I’ll give a bit more de­tail...

The first two sub­goals ba­si­cally amount to “I need a data struc­ture rep­re­sent­ing the com­pu­ta­tion performed by an ar­bi­trary pro­gram”—i.e. the trace of an ar­bi­trary pro­gram. I do need to ac­tu­ally use the data struc­ture, so it needs to be finite. (We could use a lazy in­finite struc­ture, but then I want to know what finite data struc­ture is used to ac­tu­ally rep­re­sent the in­finite data struc­ture.) The com­pu­ta­tional DAGs of pro­grams are usu­ally in­finite but sym­met­ric, so the solu­tion prob­a­bly needs to lev­er­age sym­me­try in the rep­re­sen­ta­tion.

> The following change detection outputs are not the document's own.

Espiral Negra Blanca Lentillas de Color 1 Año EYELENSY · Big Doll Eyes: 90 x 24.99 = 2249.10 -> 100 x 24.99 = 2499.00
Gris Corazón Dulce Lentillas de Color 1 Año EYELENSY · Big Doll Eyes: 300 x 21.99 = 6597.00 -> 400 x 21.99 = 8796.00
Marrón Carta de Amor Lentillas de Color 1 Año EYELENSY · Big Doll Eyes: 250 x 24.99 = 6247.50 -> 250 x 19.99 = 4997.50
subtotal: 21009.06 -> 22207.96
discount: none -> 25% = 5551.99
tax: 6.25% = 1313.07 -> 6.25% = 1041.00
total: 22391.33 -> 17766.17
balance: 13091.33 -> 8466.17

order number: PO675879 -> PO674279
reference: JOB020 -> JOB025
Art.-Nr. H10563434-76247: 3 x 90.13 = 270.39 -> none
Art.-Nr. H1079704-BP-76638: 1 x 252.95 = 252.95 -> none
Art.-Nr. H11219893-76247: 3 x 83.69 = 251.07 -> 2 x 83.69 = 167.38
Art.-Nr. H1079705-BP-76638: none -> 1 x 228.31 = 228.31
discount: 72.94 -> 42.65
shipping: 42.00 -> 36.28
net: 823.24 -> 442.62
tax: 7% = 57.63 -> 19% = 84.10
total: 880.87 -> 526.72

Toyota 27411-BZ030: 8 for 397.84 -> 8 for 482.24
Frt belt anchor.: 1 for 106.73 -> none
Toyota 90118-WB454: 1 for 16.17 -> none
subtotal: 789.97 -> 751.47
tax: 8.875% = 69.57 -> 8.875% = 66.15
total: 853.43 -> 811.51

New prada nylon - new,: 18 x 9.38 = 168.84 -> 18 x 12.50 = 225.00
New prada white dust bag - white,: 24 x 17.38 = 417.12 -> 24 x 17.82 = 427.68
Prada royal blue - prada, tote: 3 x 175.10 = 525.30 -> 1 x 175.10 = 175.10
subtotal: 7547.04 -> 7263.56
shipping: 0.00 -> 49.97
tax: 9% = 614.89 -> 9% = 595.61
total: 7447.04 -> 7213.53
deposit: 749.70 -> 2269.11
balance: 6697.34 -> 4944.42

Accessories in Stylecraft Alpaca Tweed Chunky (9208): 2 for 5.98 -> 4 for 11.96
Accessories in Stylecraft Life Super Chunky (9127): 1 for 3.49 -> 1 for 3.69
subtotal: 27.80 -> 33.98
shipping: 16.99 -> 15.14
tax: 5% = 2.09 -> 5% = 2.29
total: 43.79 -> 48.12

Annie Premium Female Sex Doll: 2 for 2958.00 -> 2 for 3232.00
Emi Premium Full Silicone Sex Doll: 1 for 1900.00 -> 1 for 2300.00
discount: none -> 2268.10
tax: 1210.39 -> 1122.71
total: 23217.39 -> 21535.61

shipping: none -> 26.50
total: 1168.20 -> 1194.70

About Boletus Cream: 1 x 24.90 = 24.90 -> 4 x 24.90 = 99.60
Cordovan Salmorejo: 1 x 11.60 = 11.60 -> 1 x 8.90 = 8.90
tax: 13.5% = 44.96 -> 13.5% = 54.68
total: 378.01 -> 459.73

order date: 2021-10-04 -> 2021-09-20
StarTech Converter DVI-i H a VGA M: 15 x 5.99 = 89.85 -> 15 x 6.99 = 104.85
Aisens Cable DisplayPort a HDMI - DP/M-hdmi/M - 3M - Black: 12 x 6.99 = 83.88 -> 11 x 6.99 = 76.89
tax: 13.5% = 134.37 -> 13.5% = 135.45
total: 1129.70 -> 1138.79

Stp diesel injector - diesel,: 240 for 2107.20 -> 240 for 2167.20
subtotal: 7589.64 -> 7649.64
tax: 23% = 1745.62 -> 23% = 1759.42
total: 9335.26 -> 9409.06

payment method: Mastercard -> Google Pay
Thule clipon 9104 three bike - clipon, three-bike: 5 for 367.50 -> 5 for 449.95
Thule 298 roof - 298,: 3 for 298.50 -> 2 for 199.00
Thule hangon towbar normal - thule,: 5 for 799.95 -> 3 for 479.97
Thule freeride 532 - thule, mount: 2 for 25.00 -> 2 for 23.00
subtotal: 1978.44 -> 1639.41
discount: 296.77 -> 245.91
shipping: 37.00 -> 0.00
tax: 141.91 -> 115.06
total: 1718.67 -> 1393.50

I (a hu­man) need to be able to spec­ify com­pu­ta­tions—so I ei­ther need an in­ter­face which would ba­si­cally be a pro­gram­ming lan­guage, or I need to tran­spile from an ex­ist­ing pro­gram­ming lan­guage. Ideally the hu­man-fac­ing rep­re­sen­ta­tion would di­rectly re­flect the com­puter-fac­ing data struc­ture, which weighs against tran­spila­tion from an ex­ist­ing lan­guage. Also, ex­ist­ing lan­guages have way more bells and whis­tles than I re­ally want to deal with for this pro­ject, even set­ting aside the likely im­por­tance of sim­plic­ity for re­flec­tion.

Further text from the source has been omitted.